• _Your task_:
A copy is needed of each line in the records that has the word "none".

• _Records shown_:

* * * *

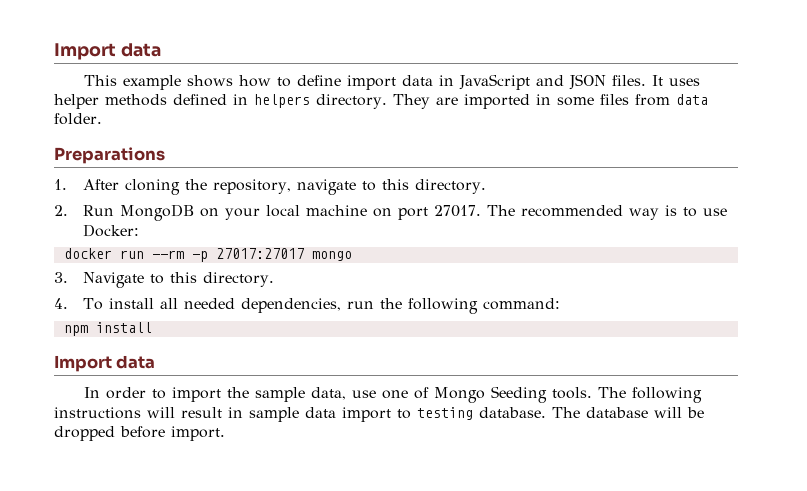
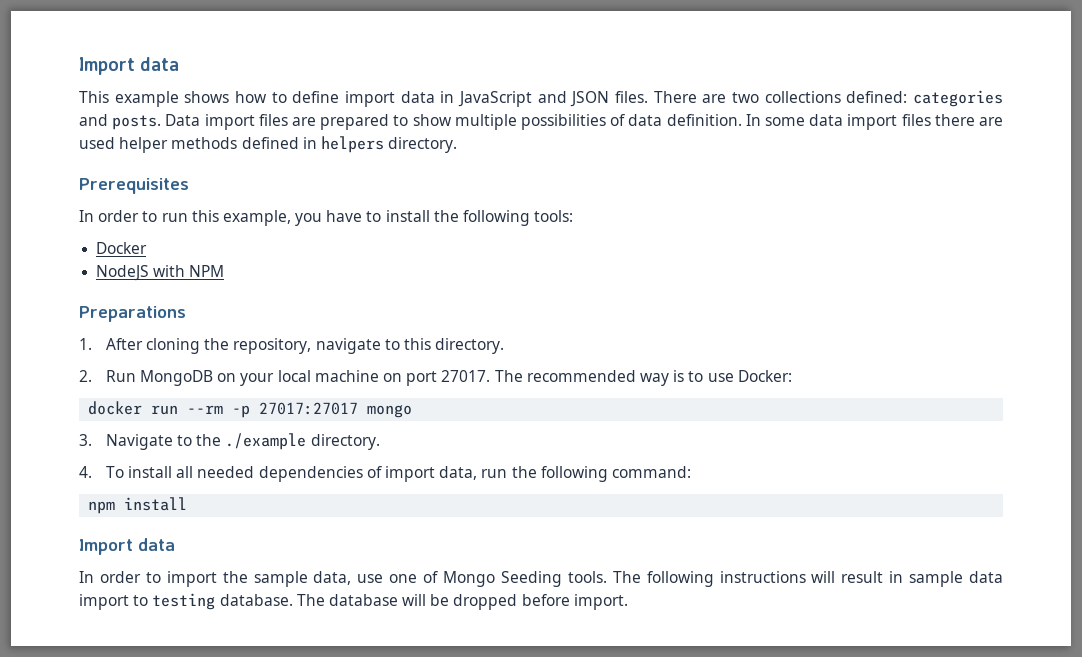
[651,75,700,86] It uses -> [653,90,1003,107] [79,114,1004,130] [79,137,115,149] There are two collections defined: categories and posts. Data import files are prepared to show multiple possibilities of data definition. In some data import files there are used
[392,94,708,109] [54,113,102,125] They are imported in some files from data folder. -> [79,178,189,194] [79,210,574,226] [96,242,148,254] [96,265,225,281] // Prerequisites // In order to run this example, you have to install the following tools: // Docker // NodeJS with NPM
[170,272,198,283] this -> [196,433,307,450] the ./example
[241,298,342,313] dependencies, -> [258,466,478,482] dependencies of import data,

* * * *

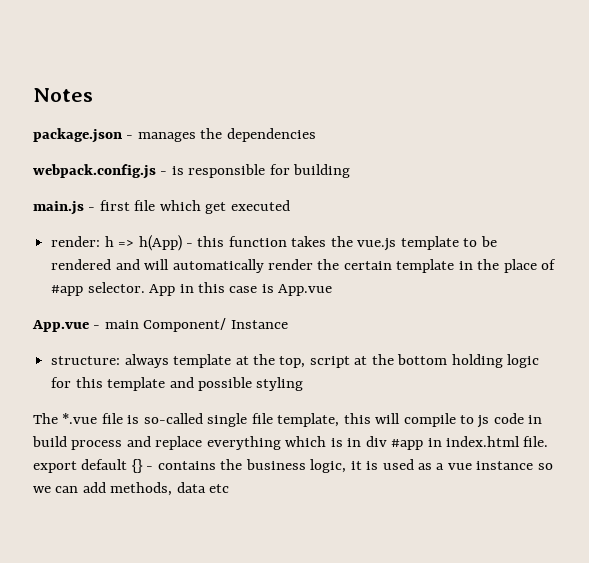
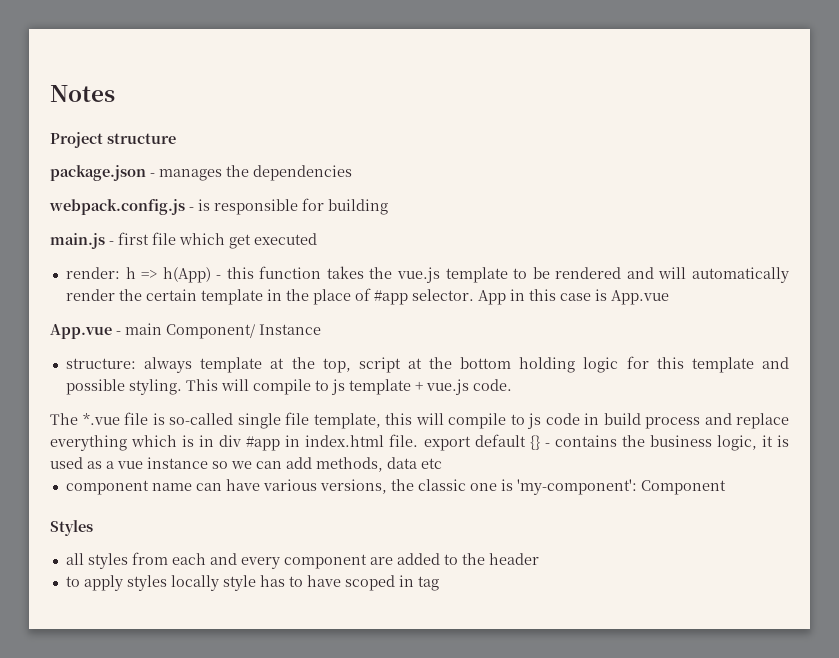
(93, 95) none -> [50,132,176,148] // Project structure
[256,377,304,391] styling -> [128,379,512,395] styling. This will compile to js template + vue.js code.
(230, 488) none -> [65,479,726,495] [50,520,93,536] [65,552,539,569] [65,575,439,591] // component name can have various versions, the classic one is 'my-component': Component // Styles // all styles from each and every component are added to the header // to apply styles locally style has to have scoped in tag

* * * *

• _Output for this exercise_:
(93, 95) none -> [50,132,176,148] // Project structure
(230, 488) none -> [65,479,726,495] [50,520,93,536] [65,552,539,569] [65,575,439,591] // component name can have various versions, the classic one is 'my-component': Component // Styles // all styles from each and every component are added to the header // to apply styles locally style has to have scoped in tag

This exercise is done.